**TO DO**
Using the records below, find every line that includes "Suecia" and copy it.
DATA PROVIDED below:
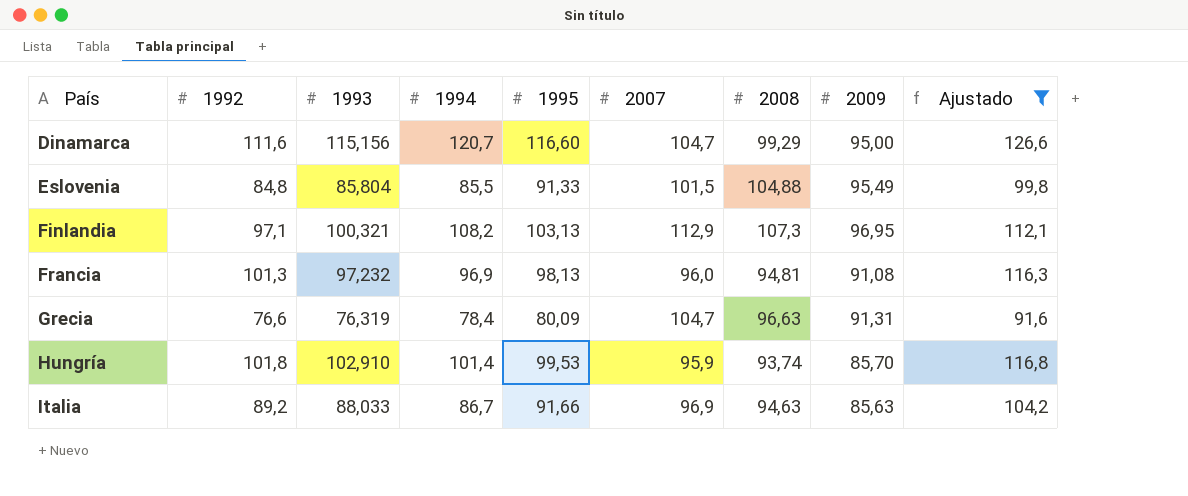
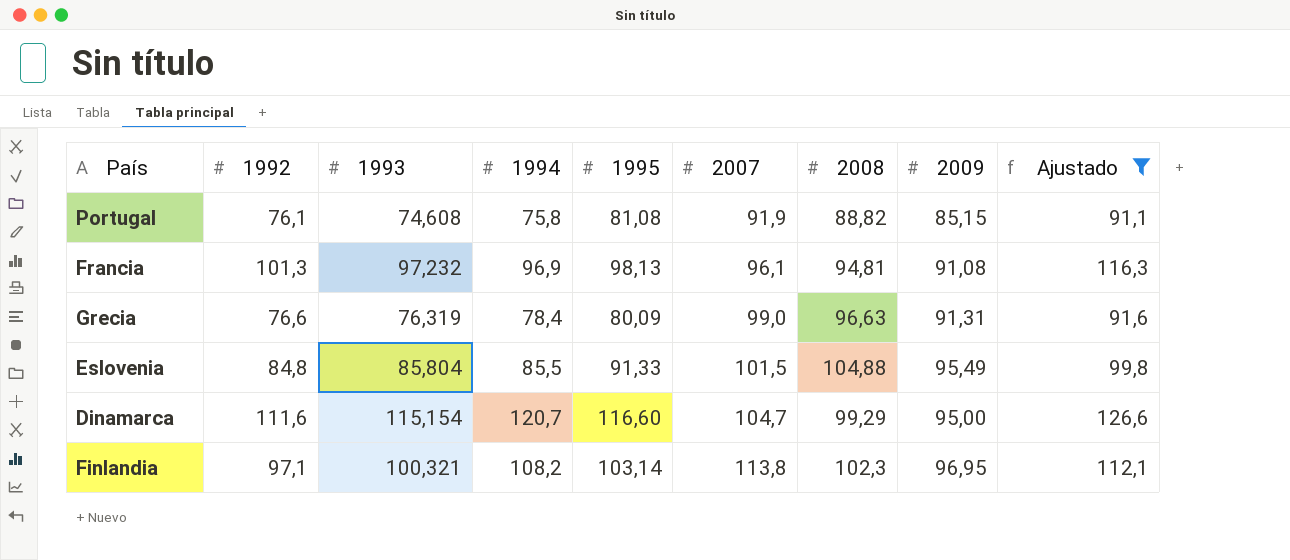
row order: País ascending -> 2007 ascending
row Hungría: 101,8 | 102,910 | 101,4 | 99,53 | 95,9 | 93,74 | 85,70 | 116,8 -> none
row Italia: 89,2 | 88,033 | 86,7 | 91,66 | 96,9 | 94,63 | 85,63 | 104,2 -> none
row Portugal: none -> 76,1 | 74,608 | 75,8 | 81,08 | 91,9 | 88,82 | 85,15 | 91,1
Francia | 2007: 96,0 -> 96,1
Grecia | 2007: 104,7 -> 99,0
Dinamarca | 1993: 115,156 -> 115,154
Finlandia | 1995: 103,13 -> 103,14
Finlandia | 2007: 112,9 -> 113,8
Finlandia | 2008: 107,3 -> 102,3

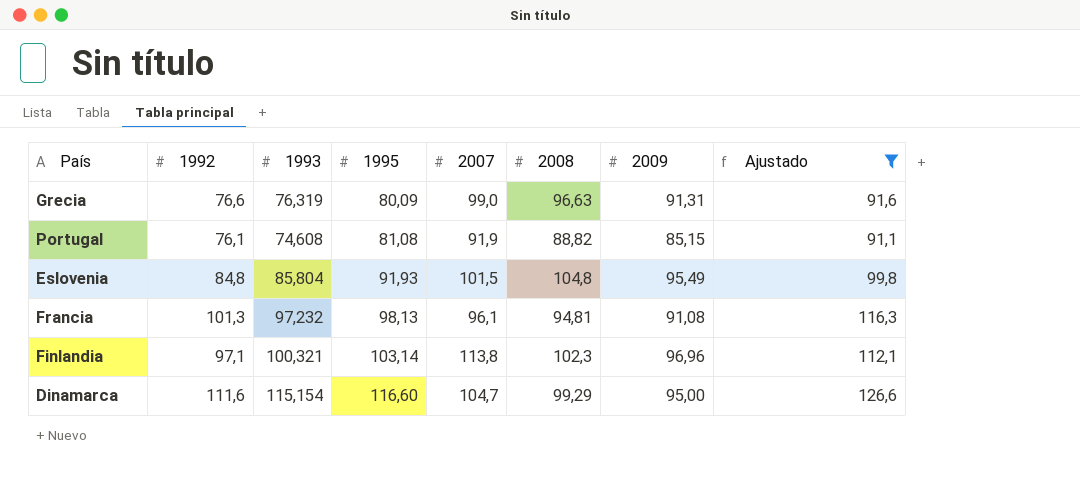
row order: 2007 ascending -> 1995 ascending
column 1994 | position: 4 -> none
Eslovenia | 1995: 91,33 -> 91,93
Eslovenia | 2008: 104,88 -> 104,8
Finlandia | 2009: 96,95 -> 96,96

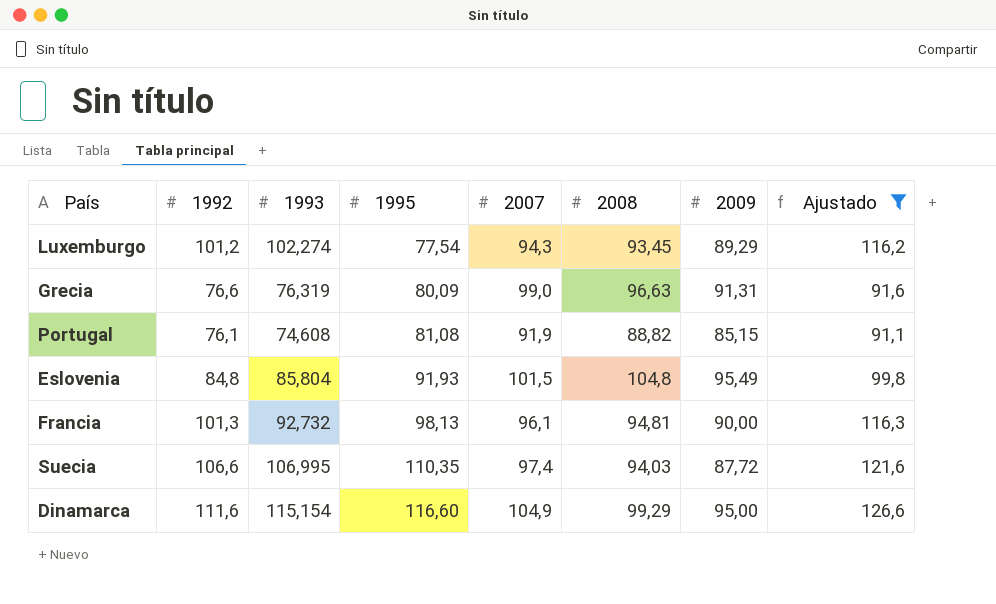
row Finlandia: 97,1 | 100,321 | 103,14 | 113,8 | 102,3 | 96,96 | 112,1 -> none
row Luxemburgo: none -> 101,2 | 102,274 | 77,54 | 94,3 | 93,45 | 89,29 | 116,2
Francia | 1993: 97,232 -> 92,732
Francia | 2009: 91,08 -> 90,00
row Suecia: none -> 106,6 | 106,995 | 110,35 | 97,4 | 94,03 | 87,72 | 121,6
Dinamarca | 2007: 104,7 -> 104,9

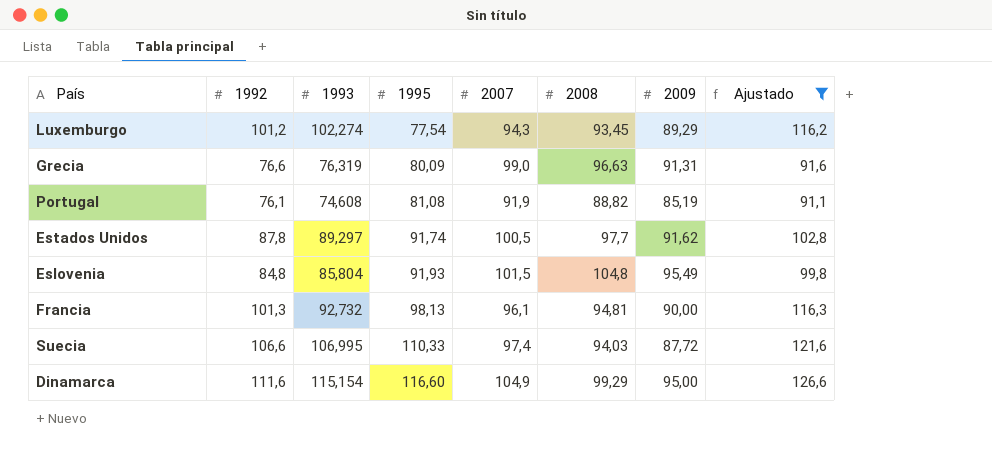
Portugal | 2009: 85,15 -> 85,19
row Estados Unidos: none -> 87,8 | 89,297 | 91,74 | 100,5 | 97,7 | 91,62 | 102,8
Suecia | 1995: 110,35 -> 110,33

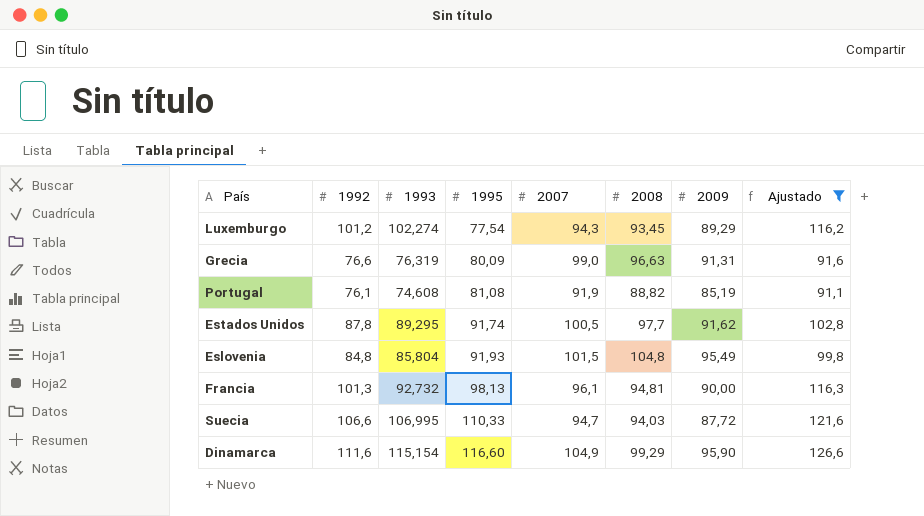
Estados Unidos | 1993: 89,297 -> 89,295
Suecia | 2007: 97,4 -> 94,7
Dinamarca | 2009: 95,00 -> 95,90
End of DATA PROVIDED.
**RESPONSE TO THE EXERCISE**
row Suecia: none -> 106,6 | 106,995 | 110,35 | 97,4 | 94,03 | 87,72 | 121,6
Suecia | 1995: 110,35 -> 110,33
Suecia | 2007: 97,4 -> 94,7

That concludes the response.